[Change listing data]

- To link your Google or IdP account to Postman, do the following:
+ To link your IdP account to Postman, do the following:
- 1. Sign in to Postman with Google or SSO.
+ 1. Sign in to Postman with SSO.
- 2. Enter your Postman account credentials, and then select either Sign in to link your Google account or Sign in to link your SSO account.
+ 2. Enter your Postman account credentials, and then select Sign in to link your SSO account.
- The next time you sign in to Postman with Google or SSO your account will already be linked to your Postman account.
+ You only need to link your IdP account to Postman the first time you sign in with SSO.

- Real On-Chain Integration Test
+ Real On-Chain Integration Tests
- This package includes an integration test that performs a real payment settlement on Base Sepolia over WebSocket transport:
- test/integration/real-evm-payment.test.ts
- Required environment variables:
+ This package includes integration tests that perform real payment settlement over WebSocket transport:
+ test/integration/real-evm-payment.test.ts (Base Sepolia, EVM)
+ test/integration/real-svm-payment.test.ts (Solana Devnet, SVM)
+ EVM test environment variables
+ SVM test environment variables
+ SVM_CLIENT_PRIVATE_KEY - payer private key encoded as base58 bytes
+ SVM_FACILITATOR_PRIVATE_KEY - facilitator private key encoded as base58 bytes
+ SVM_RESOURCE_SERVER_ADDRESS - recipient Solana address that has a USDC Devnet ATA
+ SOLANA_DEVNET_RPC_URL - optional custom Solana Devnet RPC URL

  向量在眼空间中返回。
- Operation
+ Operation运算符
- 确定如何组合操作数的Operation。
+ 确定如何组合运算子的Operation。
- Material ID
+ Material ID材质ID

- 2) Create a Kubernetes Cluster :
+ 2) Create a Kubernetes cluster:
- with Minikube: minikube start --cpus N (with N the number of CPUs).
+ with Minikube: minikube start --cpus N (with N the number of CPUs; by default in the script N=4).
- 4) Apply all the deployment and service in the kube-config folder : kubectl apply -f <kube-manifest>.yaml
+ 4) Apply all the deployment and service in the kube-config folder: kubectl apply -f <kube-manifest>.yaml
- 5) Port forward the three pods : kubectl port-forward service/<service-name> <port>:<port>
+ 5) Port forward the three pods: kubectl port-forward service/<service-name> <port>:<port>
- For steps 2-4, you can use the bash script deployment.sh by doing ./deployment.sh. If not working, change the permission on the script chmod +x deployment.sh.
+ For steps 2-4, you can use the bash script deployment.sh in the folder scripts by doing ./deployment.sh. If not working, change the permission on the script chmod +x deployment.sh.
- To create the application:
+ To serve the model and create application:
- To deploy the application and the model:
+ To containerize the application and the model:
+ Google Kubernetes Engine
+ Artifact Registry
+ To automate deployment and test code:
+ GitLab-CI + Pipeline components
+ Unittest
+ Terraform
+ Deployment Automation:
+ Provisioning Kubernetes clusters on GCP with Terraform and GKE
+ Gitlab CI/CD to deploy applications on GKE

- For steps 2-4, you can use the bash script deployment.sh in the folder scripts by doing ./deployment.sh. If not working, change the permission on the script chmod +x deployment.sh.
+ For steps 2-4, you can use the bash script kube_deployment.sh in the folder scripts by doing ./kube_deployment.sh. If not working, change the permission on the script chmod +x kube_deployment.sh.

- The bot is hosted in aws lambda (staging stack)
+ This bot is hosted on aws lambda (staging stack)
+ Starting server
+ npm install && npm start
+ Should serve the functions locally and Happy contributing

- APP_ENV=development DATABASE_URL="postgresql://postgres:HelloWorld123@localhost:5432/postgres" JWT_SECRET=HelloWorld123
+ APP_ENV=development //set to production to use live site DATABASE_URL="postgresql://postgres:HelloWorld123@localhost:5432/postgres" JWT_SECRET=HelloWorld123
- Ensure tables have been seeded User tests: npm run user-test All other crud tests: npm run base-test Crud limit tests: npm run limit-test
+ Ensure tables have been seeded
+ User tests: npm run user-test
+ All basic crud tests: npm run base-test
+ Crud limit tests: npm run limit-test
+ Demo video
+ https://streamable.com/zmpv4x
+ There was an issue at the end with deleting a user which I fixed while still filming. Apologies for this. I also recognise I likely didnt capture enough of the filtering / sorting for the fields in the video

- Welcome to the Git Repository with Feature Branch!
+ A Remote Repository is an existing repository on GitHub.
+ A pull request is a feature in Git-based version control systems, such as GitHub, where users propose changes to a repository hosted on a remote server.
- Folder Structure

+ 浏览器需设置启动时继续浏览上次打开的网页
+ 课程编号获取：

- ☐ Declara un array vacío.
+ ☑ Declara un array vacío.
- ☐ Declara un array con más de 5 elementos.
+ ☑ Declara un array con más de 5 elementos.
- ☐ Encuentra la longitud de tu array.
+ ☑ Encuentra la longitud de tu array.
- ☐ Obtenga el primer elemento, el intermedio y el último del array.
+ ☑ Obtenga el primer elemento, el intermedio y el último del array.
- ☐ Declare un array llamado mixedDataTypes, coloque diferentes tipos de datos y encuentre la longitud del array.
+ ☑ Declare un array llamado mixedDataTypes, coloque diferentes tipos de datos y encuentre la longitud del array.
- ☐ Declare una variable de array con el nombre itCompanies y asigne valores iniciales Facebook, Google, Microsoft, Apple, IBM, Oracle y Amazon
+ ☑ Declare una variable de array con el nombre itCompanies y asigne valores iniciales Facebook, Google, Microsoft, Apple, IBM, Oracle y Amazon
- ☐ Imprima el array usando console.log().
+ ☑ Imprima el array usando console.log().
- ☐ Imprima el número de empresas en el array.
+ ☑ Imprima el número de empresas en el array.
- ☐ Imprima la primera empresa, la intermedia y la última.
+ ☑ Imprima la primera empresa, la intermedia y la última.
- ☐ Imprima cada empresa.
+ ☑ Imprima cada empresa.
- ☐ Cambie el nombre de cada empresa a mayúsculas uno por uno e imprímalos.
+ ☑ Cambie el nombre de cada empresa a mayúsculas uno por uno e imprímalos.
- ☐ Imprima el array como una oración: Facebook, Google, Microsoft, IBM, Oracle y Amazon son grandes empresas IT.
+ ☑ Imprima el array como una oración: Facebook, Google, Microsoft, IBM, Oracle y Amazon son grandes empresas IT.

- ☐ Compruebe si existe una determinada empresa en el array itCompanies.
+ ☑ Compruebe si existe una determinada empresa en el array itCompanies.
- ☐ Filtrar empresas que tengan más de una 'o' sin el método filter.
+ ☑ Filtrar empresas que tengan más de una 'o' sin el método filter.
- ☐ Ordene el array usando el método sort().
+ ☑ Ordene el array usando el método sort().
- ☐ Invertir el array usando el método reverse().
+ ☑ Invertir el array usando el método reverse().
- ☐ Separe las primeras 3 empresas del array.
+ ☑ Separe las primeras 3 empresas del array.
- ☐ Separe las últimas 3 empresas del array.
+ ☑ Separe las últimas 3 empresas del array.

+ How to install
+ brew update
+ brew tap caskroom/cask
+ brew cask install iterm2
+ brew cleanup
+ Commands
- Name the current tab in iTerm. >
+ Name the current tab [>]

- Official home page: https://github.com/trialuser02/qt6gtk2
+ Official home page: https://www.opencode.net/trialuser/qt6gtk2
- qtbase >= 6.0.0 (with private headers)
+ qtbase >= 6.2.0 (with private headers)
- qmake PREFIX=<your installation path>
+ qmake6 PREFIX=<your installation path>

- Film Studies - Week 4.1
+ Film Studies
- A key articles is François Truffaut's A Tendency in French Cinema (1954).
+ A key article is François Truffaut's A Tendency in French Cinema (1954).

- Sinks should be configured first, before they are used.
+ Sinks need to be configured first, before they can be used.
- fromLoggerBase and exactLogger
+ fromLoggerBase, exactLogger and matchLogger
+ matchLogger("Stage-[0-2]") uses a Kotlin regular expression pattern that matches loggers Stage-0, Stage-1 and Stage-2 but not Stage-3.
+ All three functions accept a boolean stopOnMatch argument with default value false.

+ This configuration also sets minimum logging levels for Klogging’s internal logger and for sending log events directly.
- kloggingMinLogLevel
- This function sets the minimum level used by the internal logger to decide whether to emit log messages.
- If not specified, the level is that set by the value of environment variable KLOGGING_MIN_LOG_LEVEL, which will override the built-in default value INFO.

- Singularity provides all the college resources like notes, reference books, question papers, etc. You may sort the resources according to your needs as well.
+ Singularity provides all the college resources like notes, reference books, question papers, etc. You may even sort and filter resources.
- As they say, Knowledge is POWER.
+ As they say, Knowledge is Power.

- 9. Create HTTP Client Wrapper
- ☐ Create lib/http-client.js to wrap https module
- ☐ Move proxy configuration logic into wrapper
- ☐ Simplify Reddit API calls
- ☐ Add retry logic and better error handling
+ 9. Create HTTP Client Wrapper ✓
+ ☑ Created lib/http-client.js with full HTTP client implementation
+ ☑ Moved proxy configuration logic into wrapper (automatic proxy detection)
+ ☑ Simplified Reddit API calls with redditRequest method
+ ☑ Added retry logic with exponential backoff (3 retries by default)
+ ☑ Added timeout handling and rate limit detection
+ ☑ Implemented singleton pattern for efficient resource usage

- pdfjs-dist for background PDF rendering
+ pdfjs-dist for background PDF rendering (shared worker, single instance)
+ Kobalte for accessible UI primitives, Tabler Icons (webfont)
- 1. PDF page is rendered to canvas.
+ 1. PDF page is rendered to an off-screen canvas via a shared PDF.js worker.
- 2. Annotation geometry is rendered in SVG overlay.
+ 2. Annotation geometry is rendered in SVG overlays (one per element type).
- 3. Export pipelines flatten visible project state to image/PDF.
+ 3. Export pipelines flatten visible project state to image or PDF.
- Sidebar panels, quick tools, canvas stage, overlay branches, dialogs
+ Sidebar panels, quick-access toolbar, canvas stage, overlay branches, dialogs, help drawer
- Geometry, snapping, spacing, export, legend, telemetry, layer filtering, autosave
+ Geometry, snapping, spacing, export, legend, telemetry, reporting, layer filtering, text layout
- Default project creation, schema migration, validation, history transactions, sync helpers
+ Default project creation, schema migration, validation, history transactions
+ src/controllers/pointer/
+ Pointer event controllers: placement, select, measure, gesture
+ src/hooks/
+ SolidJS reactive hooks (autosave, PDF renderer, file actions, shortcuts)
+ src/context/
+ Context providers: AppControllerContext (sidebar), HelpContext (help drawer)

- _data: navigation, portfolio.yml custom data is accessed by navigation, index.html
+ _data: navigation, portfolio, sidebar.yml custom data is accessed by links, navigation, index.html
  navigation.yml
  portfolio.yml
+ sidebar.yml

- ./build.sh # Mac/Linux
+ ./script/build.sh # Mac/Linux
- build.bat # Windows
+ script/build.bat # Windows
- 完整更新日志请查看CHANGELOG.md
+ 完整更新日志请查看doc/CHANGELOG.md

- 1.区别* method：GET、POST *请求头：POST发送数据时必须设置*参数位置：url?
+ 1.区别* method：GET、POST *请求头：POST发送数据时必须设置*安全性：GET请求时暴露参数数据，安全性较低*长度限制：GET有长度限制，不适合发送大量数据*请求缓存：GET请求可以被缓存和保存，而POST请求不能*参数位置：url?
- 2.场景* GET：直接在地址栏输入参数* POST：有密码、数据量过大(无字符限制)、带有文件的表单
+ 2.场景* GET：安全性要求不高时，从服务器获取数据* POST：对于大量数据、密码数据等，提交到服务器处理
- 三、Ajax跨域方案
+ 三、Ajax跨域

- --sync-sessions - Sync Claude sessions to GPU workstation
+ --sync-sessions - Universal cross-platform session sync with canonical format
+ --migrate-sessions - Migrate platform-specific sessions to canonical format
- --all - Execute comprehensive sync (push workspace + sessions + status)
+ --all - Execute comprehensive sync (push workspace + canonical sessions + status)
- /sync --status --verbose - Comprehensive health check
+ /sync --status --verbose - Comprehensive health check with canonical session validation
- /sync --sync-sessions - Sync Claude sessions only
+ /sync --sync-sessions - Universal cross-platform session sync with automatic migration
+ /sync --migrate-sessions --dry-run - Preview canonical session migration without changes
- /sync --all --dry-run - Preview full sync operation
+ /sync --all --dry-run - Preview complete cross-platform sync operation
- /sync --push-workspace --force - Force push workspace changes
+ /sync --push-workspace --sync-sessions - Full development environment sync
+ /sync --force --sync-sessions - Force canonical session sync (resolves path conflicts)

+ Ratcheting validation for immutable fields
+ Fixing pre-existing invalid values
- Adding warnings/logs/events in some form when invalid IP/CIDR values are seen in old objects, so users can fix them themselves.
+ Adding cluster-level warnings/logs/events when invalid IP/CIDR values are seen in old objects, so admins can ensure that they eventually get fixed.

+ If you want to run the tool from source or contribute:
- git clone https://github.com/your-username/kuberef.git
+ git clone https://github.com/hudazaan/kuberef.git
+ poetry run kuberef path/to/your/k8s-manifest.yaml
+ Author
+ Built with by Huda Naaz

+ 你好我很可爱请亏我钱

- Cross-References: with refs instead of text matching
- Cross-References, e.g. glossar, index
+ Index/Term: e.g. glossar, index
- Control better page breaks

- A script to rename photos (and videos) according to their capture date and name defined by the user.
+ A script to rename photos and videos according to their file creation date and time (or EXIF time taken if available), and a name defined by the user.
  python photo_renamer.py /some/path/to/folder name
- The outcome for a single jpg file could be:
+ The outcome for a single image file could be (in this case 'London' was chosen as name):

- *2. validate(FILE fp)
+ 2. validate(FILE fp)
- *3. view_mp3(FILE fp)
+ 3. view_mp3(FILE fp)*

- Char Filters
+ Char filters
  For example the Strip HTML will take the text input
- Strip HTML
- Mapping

The task: Pick out the lines above containing the word "canonical", then copy them.

Result of the exercise:
+ --sync-sessions - Universal cross-platform session sync with canonical format
+ --migrate-sessions - Migrate platform-specific sessions to canonical format
+ --all - Execute comprehensive sync (push workspace + canonical sessions + status)
+ /sync --status --verbose - Comprehensive health check with canonical session validation
+ /sync --migrate-sessions --dry-run - Preview canonical session migration without changes
+ /sync --force --sync-sessions - Force canonical session sync (resolves path conflicts)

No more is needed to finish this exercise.